[Problem details]
Every line below that mentions the word "format" should be copied out.

Collected data entries:

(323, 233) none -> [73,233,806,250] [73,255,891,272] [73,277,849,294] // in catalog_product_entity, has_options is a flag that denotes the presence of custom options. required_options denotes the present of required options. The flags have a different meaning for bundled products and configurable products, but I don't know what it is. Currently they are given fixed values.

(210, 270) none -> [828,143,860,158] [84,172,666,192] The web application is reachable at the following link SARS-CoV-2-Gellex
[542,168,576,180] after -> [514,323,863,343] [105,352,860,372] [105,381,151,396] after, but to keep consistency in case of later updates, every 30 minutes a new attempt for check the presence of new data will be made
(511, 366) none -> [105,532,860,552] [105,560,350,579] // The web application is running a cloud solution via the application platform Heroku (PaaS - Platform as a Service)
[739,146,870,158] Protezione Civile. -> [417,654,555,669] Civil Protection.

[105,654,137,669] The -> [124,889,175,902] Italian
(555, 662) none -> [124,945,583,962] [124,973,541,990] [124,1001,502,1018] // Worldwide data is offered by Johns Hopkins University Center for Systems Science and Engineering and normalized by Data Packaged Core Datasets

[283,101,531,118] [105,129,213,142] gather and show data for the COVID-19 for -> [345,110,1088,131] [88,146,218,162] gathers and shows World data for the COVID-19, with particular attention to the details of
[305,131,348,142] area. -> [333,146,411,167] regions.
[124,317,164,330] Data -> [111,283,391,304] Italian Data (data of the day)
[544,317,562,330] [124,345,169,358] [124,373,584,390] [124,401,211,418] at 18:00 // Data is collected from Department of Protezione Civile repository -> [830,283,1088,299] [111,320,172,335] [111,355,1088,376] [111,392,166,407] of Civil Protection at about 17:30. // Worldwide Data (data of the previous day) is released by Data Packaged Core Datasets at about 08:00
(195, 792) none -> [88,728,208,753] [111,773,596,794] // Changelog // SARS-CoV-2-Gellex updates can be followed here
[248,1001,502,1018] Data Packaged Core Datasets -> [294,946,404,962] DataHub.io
* * *
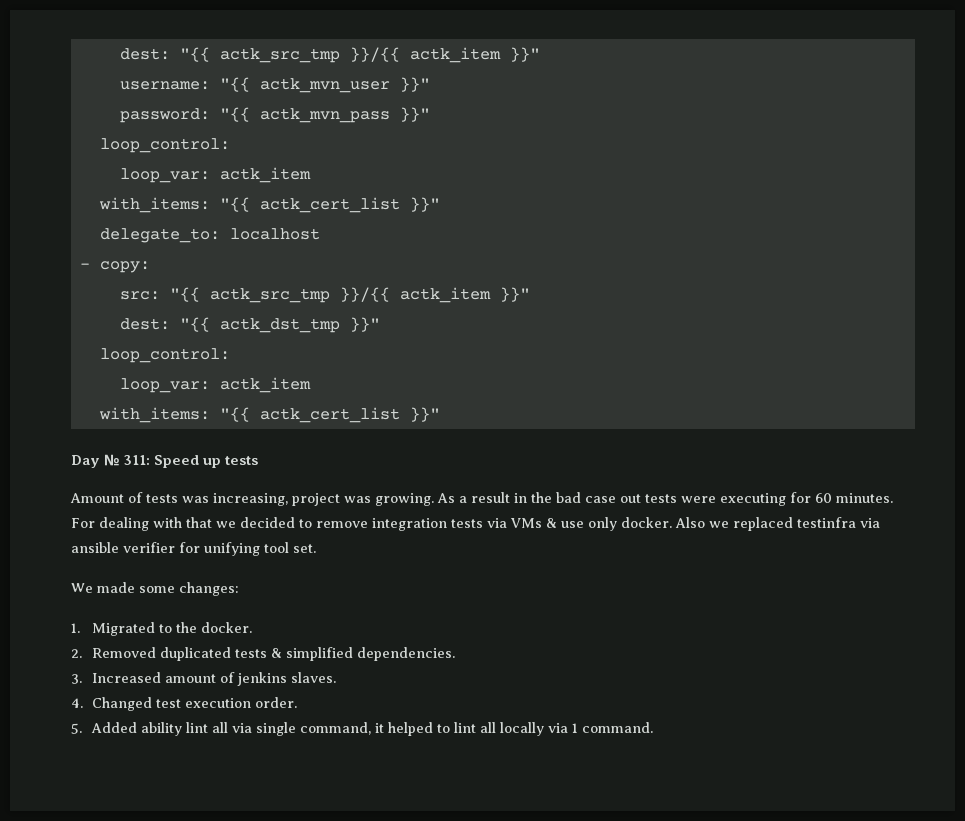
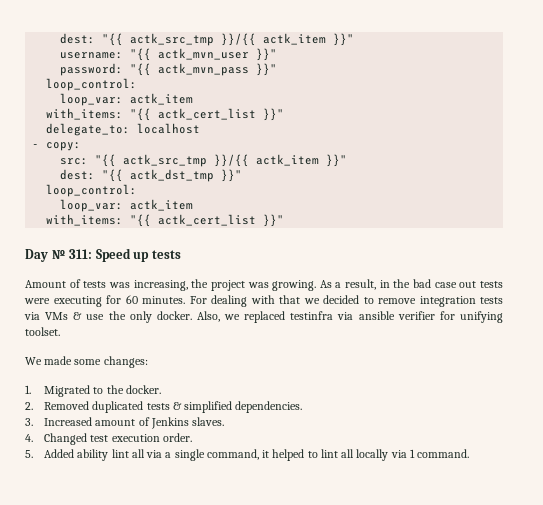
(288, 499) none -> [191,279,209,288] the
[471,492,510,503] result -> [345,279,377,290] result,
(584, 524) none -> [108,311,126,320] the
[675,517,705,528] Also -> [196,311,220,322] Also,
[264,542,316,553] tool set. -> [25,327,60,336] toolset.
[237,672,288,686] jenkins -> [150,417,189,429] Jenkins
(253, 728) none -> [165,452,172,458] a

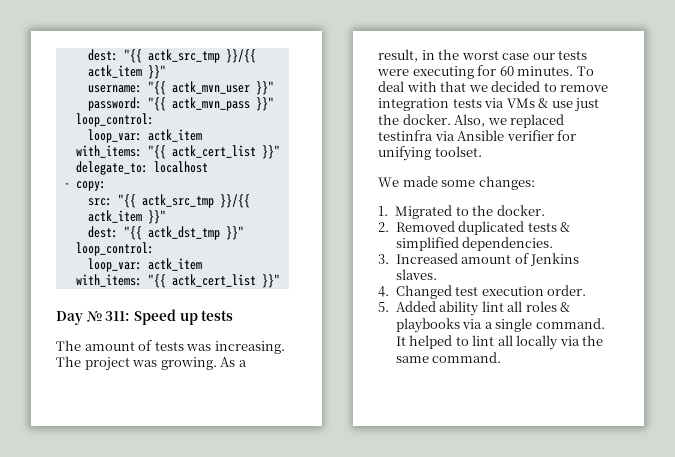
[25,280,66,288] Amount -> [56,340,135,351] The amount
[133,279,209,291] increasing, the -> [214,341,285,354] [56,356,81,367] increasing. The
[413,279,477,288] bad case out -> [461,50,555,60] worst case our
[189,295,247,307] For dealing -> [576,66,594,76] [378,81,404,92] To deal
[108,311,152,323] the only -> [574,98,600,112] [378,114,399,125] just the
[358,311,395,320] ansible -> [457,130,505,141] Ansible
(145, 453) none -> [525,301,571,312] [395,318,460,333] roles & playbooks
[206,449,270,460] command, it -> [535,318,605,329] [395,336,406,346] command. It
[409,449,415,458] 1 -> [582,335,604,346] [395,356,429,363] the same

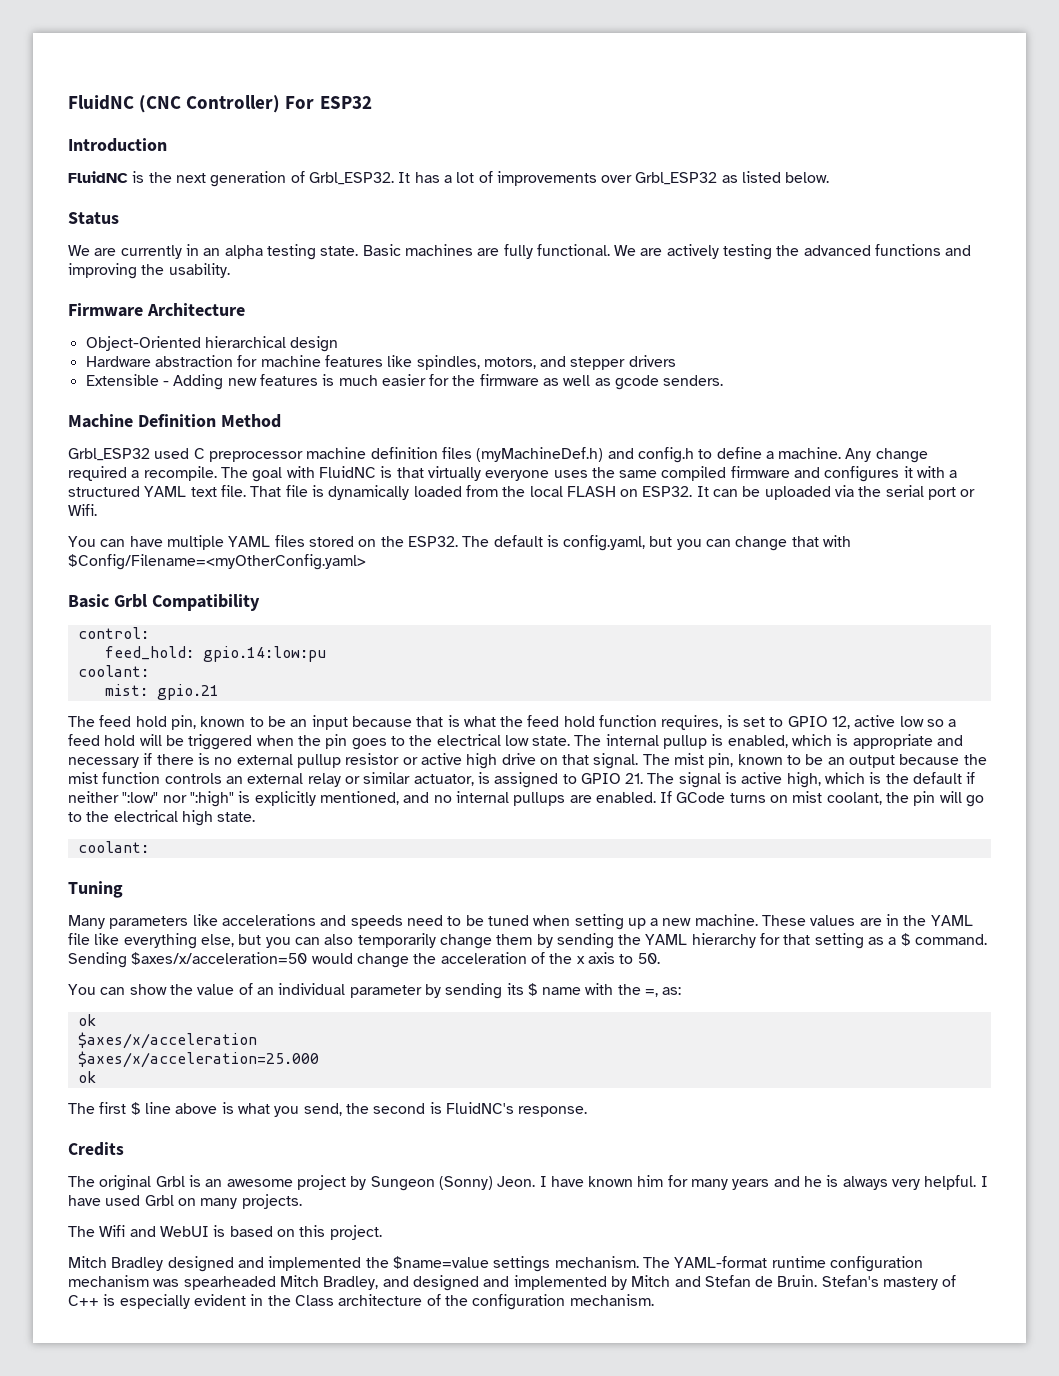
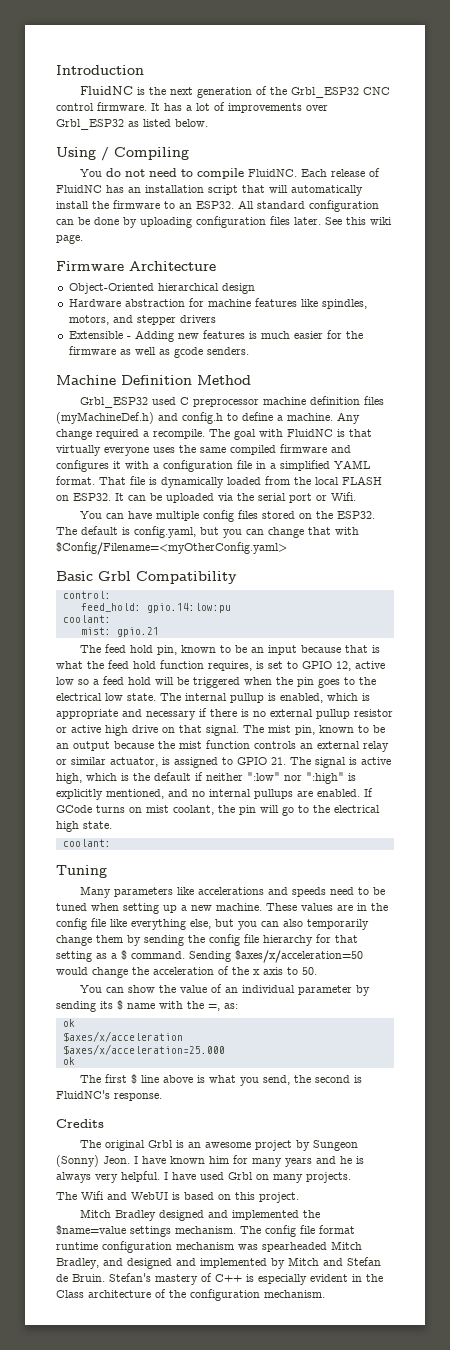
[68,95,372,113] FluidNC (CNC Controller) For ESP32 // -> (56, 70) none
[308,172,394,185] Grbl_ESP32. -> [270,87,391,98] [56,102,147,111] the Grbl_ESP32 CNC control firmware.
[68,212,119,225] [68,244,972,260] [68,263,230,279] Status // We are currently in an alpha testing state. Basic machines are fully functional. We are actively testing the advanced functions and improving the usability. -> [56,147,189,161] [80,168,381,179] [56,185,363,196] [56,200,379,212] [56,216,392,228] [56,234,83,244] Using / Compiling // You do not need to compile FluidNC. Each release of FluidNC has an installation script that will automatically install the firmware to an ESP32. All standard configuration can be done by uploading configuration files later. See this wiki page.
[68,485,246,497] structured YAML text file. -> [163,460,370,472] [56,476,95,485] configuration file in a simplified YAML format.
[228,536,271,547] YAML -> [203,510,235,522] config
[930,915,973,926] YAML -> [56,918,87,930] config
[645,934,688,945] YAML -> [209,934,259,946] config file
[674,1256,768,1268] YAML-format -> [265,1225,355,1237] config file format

[Solution to this task]
[68,485,246,497] structured YAML text file. -> [163,460,370,472] [56,476,95,485] configuration file in a simplified YAML format.
[674,1256,768,1268] YAML-format -> [265,1225,355,1237] config file format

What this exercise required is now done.